----------------------------------------------
How QDSpy works
----------------------------------------------

In QDSpy, stimuli are represented by Python scripts (.py). It is important to
understand, that such a Python stimulus script *describes* how a stimulus is 
rendered, but does not present it directly. 

When running a Python stimulus script (e.g. from a shell as 
``python .\scriptname.py``), it generates a *compiled* version of the stimulus
and saves this as a pickle file (.pickle). This .pickle file will be "played" 
to present the stimulus. When running a Python stimulus script as described 
above and a current .pickle file of the same name exists, the stimulus is 
presented.

Therefore, one needs to distinguish between the execution of the Python 
stimulus script (**compile-time**) and the presentation of its "pickled"
version (**presentation-time**). One important consequence is that Python code 
which does not use the ``QDS`` module commands to render the stimulus will 
not effect on the presentation of the stimulus.

For example, QDSpy commands that address a lightcrafter (``QDS.LC_xxx()``) 
will affect the lightcrafter at **presentation-time** but not at compile-time, 
whereas the commands from the lightcrafter API 
(``Devices.lightcrafter`` module) affect a lightcrafter at **compile-time**
but not at presentation time.


.. _screen-overlay-mode-label:

Screen overlay mode
----------------------------------------------

**Normal objects**

The colour commands (e.g. ``QDS.SetObjColorEx()``) now accept up to 6 values.
Missing values are automatically added and set to 0. For example, the following
command sets the colour of object #1 to ``(r,g,b)`` the first of the two display
devices; the object will be automatically also shown of the second display device
but with colours ``(u,0,0)``, that is the "red" channel on that display is set
to ``u`` while the "green" and "blue" channels are set to ``0``.

.. code-block:: python

    ...
    r = 255
    b = 128
    g = 0
    u = 64
    color = (r,g,b,u)
    QDS.SetObjColorEx([1], [color], [255])
    ...
    
Here, ``(r,g,b,u)`` is equivalent to ``(r,g,b,u,0,0)``. When a such a 
polychromatic stimulus is presented in the standard (non-overlay) mode, colour
values beyond the first 3 are ignored.

**Movies and videos**

Since movies and videos cannot have more than 3 colours, polychromatic stimuli
require two movies/videos, each with the colour information for the 
respective display device. 

To direct a movie/video to the respective device,
the commands ``QDS.Start_Movie()`` and ``QDS.Start_Video()`` now feature the
additional parameter ``_screen``, which can be set to the index of the display
device, 0 or 1 (0 is the default).
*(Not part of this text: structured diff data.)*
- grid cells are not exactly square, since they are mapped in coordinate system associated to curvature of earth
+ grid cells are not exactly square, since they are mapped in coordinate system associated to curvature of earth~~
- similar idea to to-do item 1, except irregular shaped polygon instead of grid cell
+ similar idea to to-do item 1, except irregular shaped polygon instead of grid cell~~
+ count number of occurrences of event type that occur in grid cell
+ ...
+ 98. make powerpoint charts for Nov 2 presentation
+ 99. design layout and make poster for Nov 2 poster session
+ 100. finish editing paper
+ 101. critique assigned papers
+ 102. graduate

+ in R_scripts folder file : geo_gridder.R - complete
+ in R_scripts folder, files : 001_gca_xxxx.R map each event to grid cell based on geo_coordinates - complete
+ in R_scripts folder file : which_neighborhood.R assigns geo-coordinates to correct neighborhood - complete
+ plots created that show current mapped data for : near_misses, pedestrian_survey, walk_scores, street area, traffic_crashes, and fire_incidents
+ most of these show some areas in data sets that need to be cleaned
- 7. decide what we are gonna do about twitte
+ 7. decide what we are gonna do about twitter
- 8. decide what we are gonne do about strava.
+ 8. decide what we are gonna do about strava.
Note that this index is not related to the 
screen index under Windows; this index just addresses the left (0) or right (1) 
half of the dual-screen presentation area.
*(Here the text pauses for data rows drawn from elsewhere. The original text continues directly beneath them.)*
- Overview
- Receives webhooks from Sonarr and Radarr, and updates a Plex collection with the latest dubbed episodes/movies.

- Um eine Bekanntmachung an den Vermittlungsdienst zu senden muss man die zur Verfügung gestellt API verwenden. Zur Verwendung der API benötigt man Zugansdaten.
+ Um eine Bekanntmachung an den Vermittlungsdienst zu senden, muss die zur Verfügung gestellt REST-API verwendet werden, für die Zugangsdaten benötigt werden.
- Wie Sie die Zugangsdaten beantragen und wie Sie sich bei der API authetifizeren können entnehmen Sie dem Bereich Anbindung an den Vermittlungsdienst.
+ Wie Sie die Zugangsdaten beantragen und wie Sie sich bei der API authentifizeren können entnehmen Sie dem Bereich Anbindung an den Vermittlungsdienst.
.. _gamma-correction-label:

Gamma correction
----------------------------------------------

The colour lookup table (LUT) that (very roughly) translates pixel colors into 
displayed colors can now be changed, for example, to account for non-linearities
in the intensity range of the display device. 
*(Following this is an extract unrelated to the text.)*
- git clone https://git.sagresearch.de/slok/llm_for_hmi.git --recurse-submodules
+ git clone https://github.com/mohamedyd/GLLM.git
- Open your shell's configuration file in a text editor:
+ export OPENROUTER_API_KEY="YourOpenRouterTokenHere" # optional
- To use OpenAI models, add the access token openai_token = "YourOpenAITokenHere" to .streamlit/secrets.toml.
For details on gamma correction under Windows, see 
`here <https://msdn.microsoft.com/de-de/library/windows/desktop/jj635732%28v=vs.85%29.aspx#evolution_of_display_hardware>`_.
QDSpy currently uses Windows' ``SetDeviceGammaRamp`` function to change gamma. 
The advantage is that it is very simple to use, however, a side effect is that
all connected screens are affected.

To use gamma correction, see also section :doc:`installation`. Also, a flag in
the configuration file (``QDSpy.ini``) needs to be set:

.. code-block:: ini
  
  [Display]
  bool_allowGammaLUT = True

There are two ways to adjust the LUT:

1) Have a text file (``.txt``) that defines the whole LUT in the main QDSpy 
   folder. This file is then automatically loaded when QDSpy is started
   (only GUI version). The name of the file has to be the same as the 
   following entry in the ``QDSpy.ini`` file:
   
.. code-block:: ini
     
   [Display]
   str_userGammaLUTFileName = defaultGammaLUT

2) Using the function :py:func:`QDS.setColorMode` in a stimulus script to
   re-define individual entries of the LUT. *This option is not yet fully
   implemented.*

When the program ends, a linear gamma LUT will be automatically restored. 

Log file
----------------------------------------------

The log file contains "machine-readable" entries with information
about the stimuli that are presented. These entries alway start with ``DATA``
and are string representations of Python dictionaries.

User-defined entries:

1) Using the function :py:func:`QDS.LogUserParameters` in a stimulus script,
   the user log information important for the data analysis.

   .. code-block:: guess

     20151220_135948    DATA {'nTrials': 1, 'dxStim_um': 1000}

2) The QDSpy GUI allows the user to enter comments at any timepoint.

   .. code-block:: guess

     20151220_135951    DATA {'userComment': 'Cell #3 responds well'}

Automatically written entries:

1) Start of stimulus presentation (stimulus file name with relative path,
   state of presentation, md5 hash of stimulus pickle file).

   .. code-block:: guess

     20151220_135948    DATA {'stimState': 'STARTED', 'stimFileName': '.\\Stimuli\\RGC_Chirp_2', 'stimMD5': 'c81ec82f926eadbd3a649f861f30b5e7'}

2) End of stimulus presentation (stimulus file name with relative path,
   state of presentation).

   .. code-block:: guess

      20151220_135951    DATA {'stimState': 'ABORTED', 'stimFileName': '.\\Stimuli\\RGC_Chirp_2'}

3) Information about presentation after the end of a stimulus. 

   .. code-block:: guess

     20151220_135951    DATA {'nFrames': 180, 'avgFreq_Hz': 60.001000732110455, 'nDroppedFrames': 1}